## [PROMPT]
Skip the pictures and repeat each line of the data exactly.

## [GIVEN RECORDS]

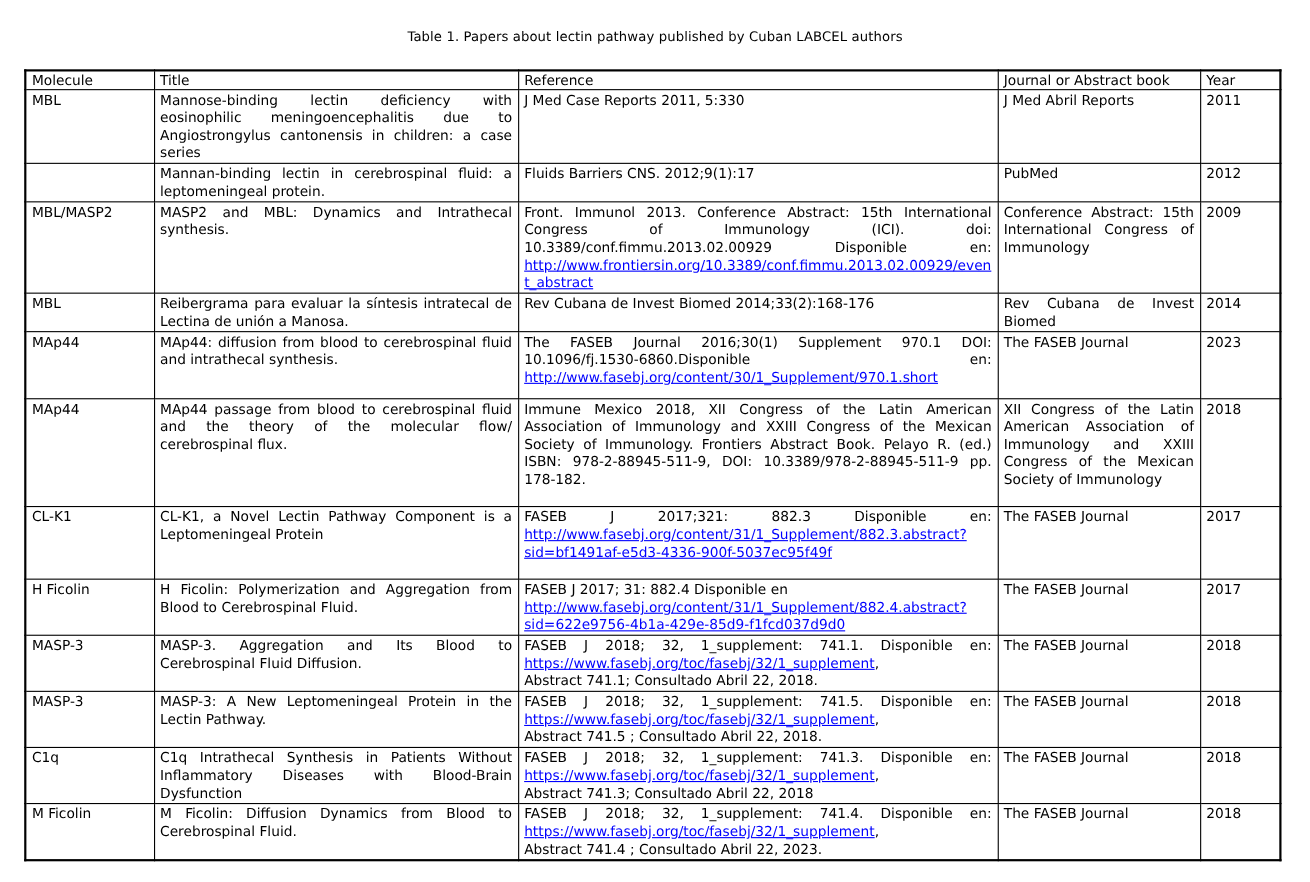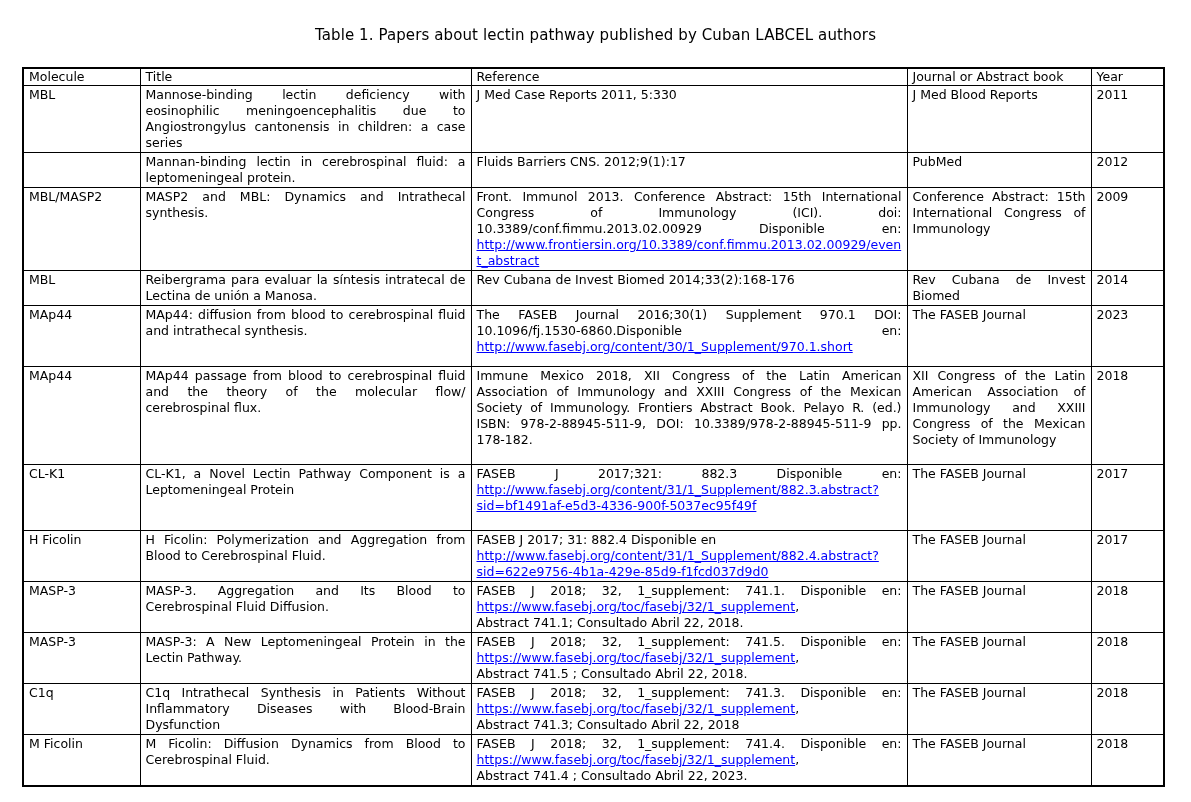--- a/index.html
+++ b/index.html
@@ -3,21 +3,21 @@
 <meta charset="utf-8">
 <style>
   html,body{margin:0;padding:0;background:#ffffff;}
   body{
     width:1191px;height:802px;
     font-family:"DejaVu Sans","Liberation Sans",sans-serif;
     color:#000000;position:relative;
   }
   .caption{
     text-align:center;
-    font-size:15px;
+    font-size:12px;
     padding-top:26px;
     font-weight:normal;
     letter-spacing:0.1px;
   }
   table.papers{
     border-collapse:collapse;
     table-layout:fixed;
     width:1141px;
     margin:23px 0 16px 22px;
     border:2px solid #000000;
@@ -76,21 +76,21 @@
     </tr>
   </thead>
   <tbody>
 
     <tr class="rh0">
       <td>MBL</td>
       <td class="just">Mannose-binding lectin deficiency with eosinophilic meningoencephalitis due to Angiostrongylus cantonensis in children: a case series</td>
       <td class="just">
         <span>J Med Case Reports 2011, 5:330</span>
       </td>
-      <td class="just">J Med Blood Reports</td>
+      <td class="just">J Med Abril Reports</td>
       <td>2011</td>
     </tr>
 
     <tr class="rh1">
       <td></td>
       <td class="just">Mannan-binding lectin in cerebrospinal fluid: a leptomeningeal protein.</td>
       <td class="just">
         <span>Fluids Barriers CNS. 2012;9(1):17</span>
       </td>
       <td class="just">PubMed</td>

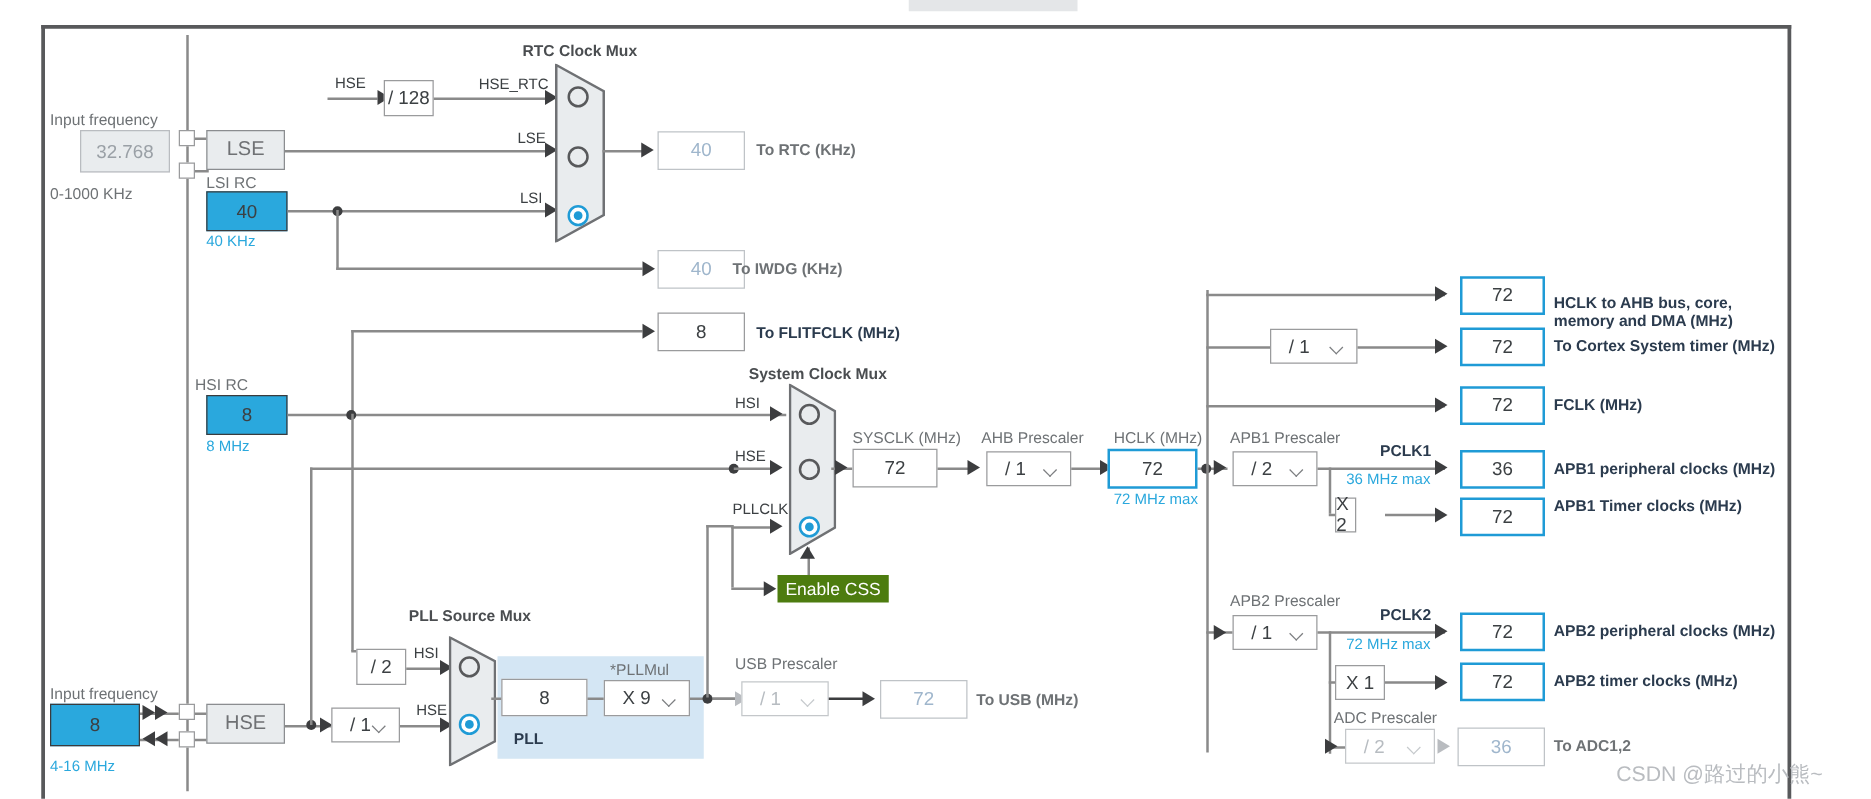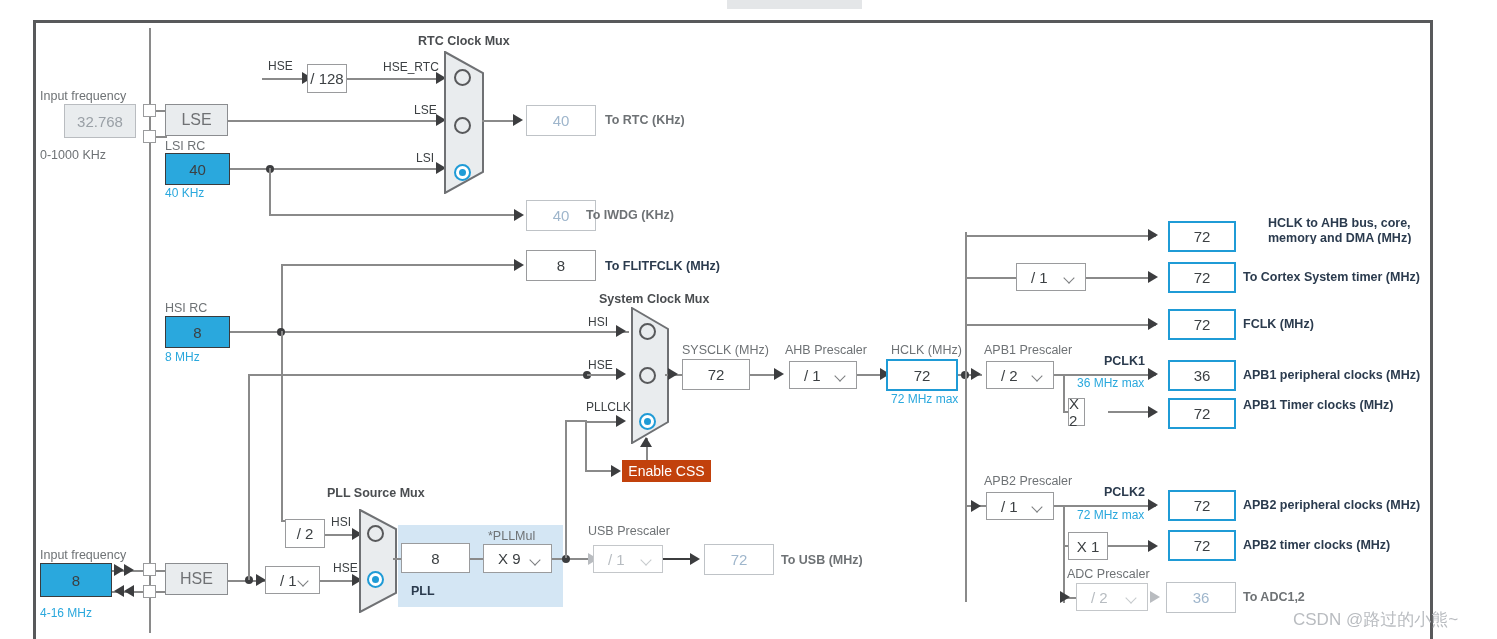--- a/index.html
+++ b/index.html
@@ -48,21 +48,21 @@
   .radio.on:after{content:"";position:absolute;left:3px;top:3px;width:7px;height:7px;border-radius:50%;background:#1f9bd6;}
 
   .arrow{position:absolute;width:0;height:0;border-top:6px solid transparent;border-bottom:6px solid transparent;border-left:10px solid #3c3d3f;}
   .arrow.dim{border-left-color:#b9bcc0;}
   .arrow.left{border-left:none;border-right:10px solid #3c3d3f;}
 
   .dot{position:absolute;width:8px;height:8px;border-radius:50%;background:#3c3d3f;}
 
   .pllzone{position:absolute;background:#d4e6f4;}
 
-  .cssbtn{position:absolute;background:#c2410c;color:#fff;font-size:14px;
+  .cssbtn{position:absolute;background:#4d7c0f;color:#fff;font-size:14px;
           display:flex;align-items:center;justify-content:center;}
 
   .pin{position:absolute;width:13px;height:13px;border:1.6px solid #9a9b9d;background:#fff;box-sizing:border-box;}
 
   .wm{position:absolute;font-size:17px;color:#b9bcc0;white-space:nowrap;}
 </style>
 </head>
 <body>
 
 <div id="root">
@@ -128,21 +128,21 @@
   <div class="vbox greyd" style="left:526px;top:200px;width:70px;height:31px;">40</div>
   <div class="outlabel dim" style="left:586px;top:208px;">To IWDG (KHz)</div>
 
   <div class="vbox grey" style="left:526px;top:250px;width:70px;height:31px;">8</div>
   <div class="outlabel" style="left:605px;top:259px;">To FLITFCLK (MHz)</div>
 
   <div class="hline" style="left:281px;top:264px;width:233px;"></div>
   <div class="vline" style="left:281px;top:264px;height:68px;"></div>
   <div class="arrow" style="left:514px;top:259px;"></div>
 
-  <div class="lbl" style="left:165px;top:301px;">HSI RC</div>
+  <div class="lbl" style="left:156px;top:301px;">HSI RC</div>
   <div class="vbox cyan" style="left:165px;top:316px;width:65px;height:32px;">8</div>
   <div class="lbl blue" style="left:165px;top:350px;">8 MHz</div>
 
   <div class="hline" style="left:230px;top:331px;width:399px;"></div>
   <div class="dot" style="left:277px;top:328px;"></div>
   <div class="arrow" style="left:616px;top:325px;"></div>
   <div class="lbl sig" style="left:588px;top:315px;">HSI</div>
 
   <div class="vline" style="left:281px;top:331px;height:190px;"></div>
   <div class="hline" style="left:281px;top:520px;width:15px;"></div>
@@ -253,21 +253,21 @@
 
   <div class="hline" style="left:958px;top:374px;width:24px;"></div>
   <div class="dot" style="left:961px;top:371px;"></div>
   <div class="arrow" style="left:971px;top:368px;"></div>
 
   <div class="vline" style="left:965px;top:232px;height:370px;"></div>
 
   <div class="hline" style="left:965px;top:235px;width:191px;"></div>
   <div class="arrow" style="left:1148px;top:229px;"></div>
   <div class="vbox blue" style="left:1168px;top:221px;width:68px;height:31px;">72</div>
-  <div class="outlabel" style="left:1243px;top:216px;width:200px;overflow:hidden;height:28px;margin-left:25px;"><span>HCLK to AHB bus, core,</span><br><span>memory and DMA (MHz)</span></div>
+  <div class="outlabel" style="left:1243px;top:235px;width:200px;overflow:hidden;height:28px;"><span>HCLK to AHB bus, core,</span><br><span>memory and DMA (MHz)</span></div>
 
   <div class="hline" style="left:965px;top:277px;width:52px;"></div>
   <div class="sel" style="left:1016px;top:263px;width:70px;height:28px;">
     <span>/ 1</span>
     <span class="cv"></span>
   </div>
   <div class="hline" style="left:1086px;top:277px;width:64px;"></div>
   <div class="arrow" style="left:1148px;top:271px;"></div>
   <div class="vbox blue" style="left:1168px;top:262px;width:68px;height:31px;">72</div>
   <div class="outlabel" style="left:1243px;top:270px;">To Cortex System timer (MHz)</div>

## [RESPONSE]
--- a/index.html
+++ b/index.html
@@ -3,21 +3,21 @@
 <meta charset="utf-8">
 <style>
   html,body{margin:0;padding:0;background:#ffffff;}
   body{
     width:1191px;height:802px;
     font-family:"DejaVu Sans","Liberation Sans",sans-serif;
     color:#000000;position:relative;
   }
   .caption{
     text-align:center;
-    font-size:15px;
+    font-size:12px;
     padding-top:26px;
     font-weight:normal;
     letter-spacing:0.1px;
   }
   table.papers{
     border-collapse:collapse;
     table-layout:fixed;
     width:1141px;
     margin:23px 0 16px 22px;
     border:2px solid #000000;
@@ -76,21 +76,21 @@
     </tr>
   </thead>
   <tbody>
 
     <tr class="rh0">
       <td>MBL</td>
       <td class="just">Mannose-binding lectin deficiency with eosinophilic meningoencephalitis due to Angiostrongylus cantonensis in children: a case series</td>
       <td class="just">
         <span>J Med Case Reports 2011, 5:330</span>
       </td>
-      <td class="just">J Med Blood Reports</td>
+      <td class="just">J Med Abril Reports</td>
       <td>2011</td>
     </tr>
 
     <tr class="rh1">
       <td></td>
       <td class="just">Mannan-binding lectin in cerebrospinal fluid: a leptomeningeal protein.</td>
       <td class="just">
         <span>Fluids Barriers CNS. 2012;9(1):17</span>
       </td>
       <td class="just">PubMed</td>

--- a/index.html
+++ b/index.html
@@ -48,21 +48,21 @@
   .radio.on:after{content:"";position:absolute;left:3px;top:3px;width:7px;height:7px;border-radius:50%;background:#1f9bd6;}
 
   .arrow{position:absolute;width:0;height:0;border-top:6px solid transparent;border-bottom:6px solid transparent;border-left:10px solid #3c3d3f;}
   .arrow.dim{border-left-color:#b9bcc0;}
   .arrow.left{border-left:none;border-right:10px solid #3c3d3f;}
 
   .dot{position:absolute;width:8px;height:8px;border-radius:50%;background:#3c3d3f;}
 
   .pllzone{position:absolute;background:#d4e6f4;}
 
-  .cssbtn{position:absolute;background:#c2410c;color:#fff;font-size:14px;
+  .cssbtn{position:absolute;background:#4d7c0f;color:#fff;font-size:14px;
           display:flex;align-items:center;justify-content:center;}
 
   .pin{position:absolute;width:13px;height:13px;border:1.6px solid #9a9b9d;background:#fff;box-sizing:border-box;}
 
   .wm{position:absolute;font-size:17px;color:#b9bcc0;white-space:nowrap;}
 </style>
 </head>
 <body>
 
 <div id="root">
@@ -128,21 +128,21 @@
   <div class="vbox greyd" style="left:526px;top:200px;width:70px;height:31px;">40</div>
   <div class="outlabel dim" style="left:586px;top:208px;">To IWDG (KHz)</div>
 
   <div class="vbox grey" style="left:526px;top:250px;width:70px;height:31px;">8</div>
   <div class="outlabel" style="left:605px;top:259px;">To FLITFCLK (MHz)</div>
 
   <div class="hline" style="left:281px;top:264px;width:233px;"></div>
   <div class="vline" style="left:281px;top:264px;height:68px;"></div>
   <div class="arrow" style="left:514px;top:259px;"></div>
 
-  <div class="lbl" style="left:165px;top:301px;">HSI RC</div>
+  <div class="lbl" style="left:156px;top:301px;">HSI RC</div>
   <div class="vbox cyan" style="left:165px;top:316px;width:65px;height:32px;">8</div>
   <div class="lbl blue" style="left:165px;top:350px;">8 MHz</div>
 
   <div class="hline" style="left:230px;top:331px;width:399px;"></div>
   <div class="dot" style="left:277px;top:328px;"></div>
   <div class="arrow" style="left:616px;top:325px;"></div>
   <div class="lbl sig" style="left:588px;top:315px;">HSI</div>
 
   <div class="vline" style="left:281px;top:331px;height:190px;"></div>
   <div class="hline" style="left:281px;top:520px;width:15px;"></div>
@@ -253,21 +253,21 @@
 
   <div class="hline" style="left:958px;top:374px;width:24px;"></div>
   <div class="dot" style="left:961px;top:371px;"></div>
   <div class="arrow" style="left:971px;top:368px;"></div>
 
   <div class="vline" style="left:965px;top:232px;height:370px;"></div>
 
   <div class="hline" style="left:965px;top:235px;width:191px;"></div>
   <div class="arrow" style="left:1148px;top:229px;"></div>
   <div class="vbox blue" style="left:1168px;top:221px;width:68px;height:31px;">72</div>
-  <div class="outlabel" style="left:1243px;top:216px;width:200px;overflow:hidden;height:28px;margin-left:25px;"><span>HCLK to AHB bus, core,</span><br><span>memory and DMA (MHz)</span></div>
+  <div class="outlabel" style="left:1243px;top:235px;width:200px;overflow:hidden;height:28px;"><span>HCLK to AHB bus, core,</span><br><span>memory and DMA (MHz)</span></div>
 
   <div class="hline" style="left:965px;top:277px;width:52px;"></div>
   <div class="sel" style="left:1016px;top:263px;width:70px;height:28px;">
     <span>/ 1</span>
     <span class="cv"></span>
   </div>
   <div class="hline" style="left:1086px;top:277px;width:64px;"></div>
   <div class="arrow" style="left:1148px;top:271px;"></div>
   <div class="vbox blue" style="left:1168px;top:262px;width:68px;height:31px;">72</div>
   <div class="outlabel" style="left:1243px;top:270px;">To Cortex System timer (MHz)</div>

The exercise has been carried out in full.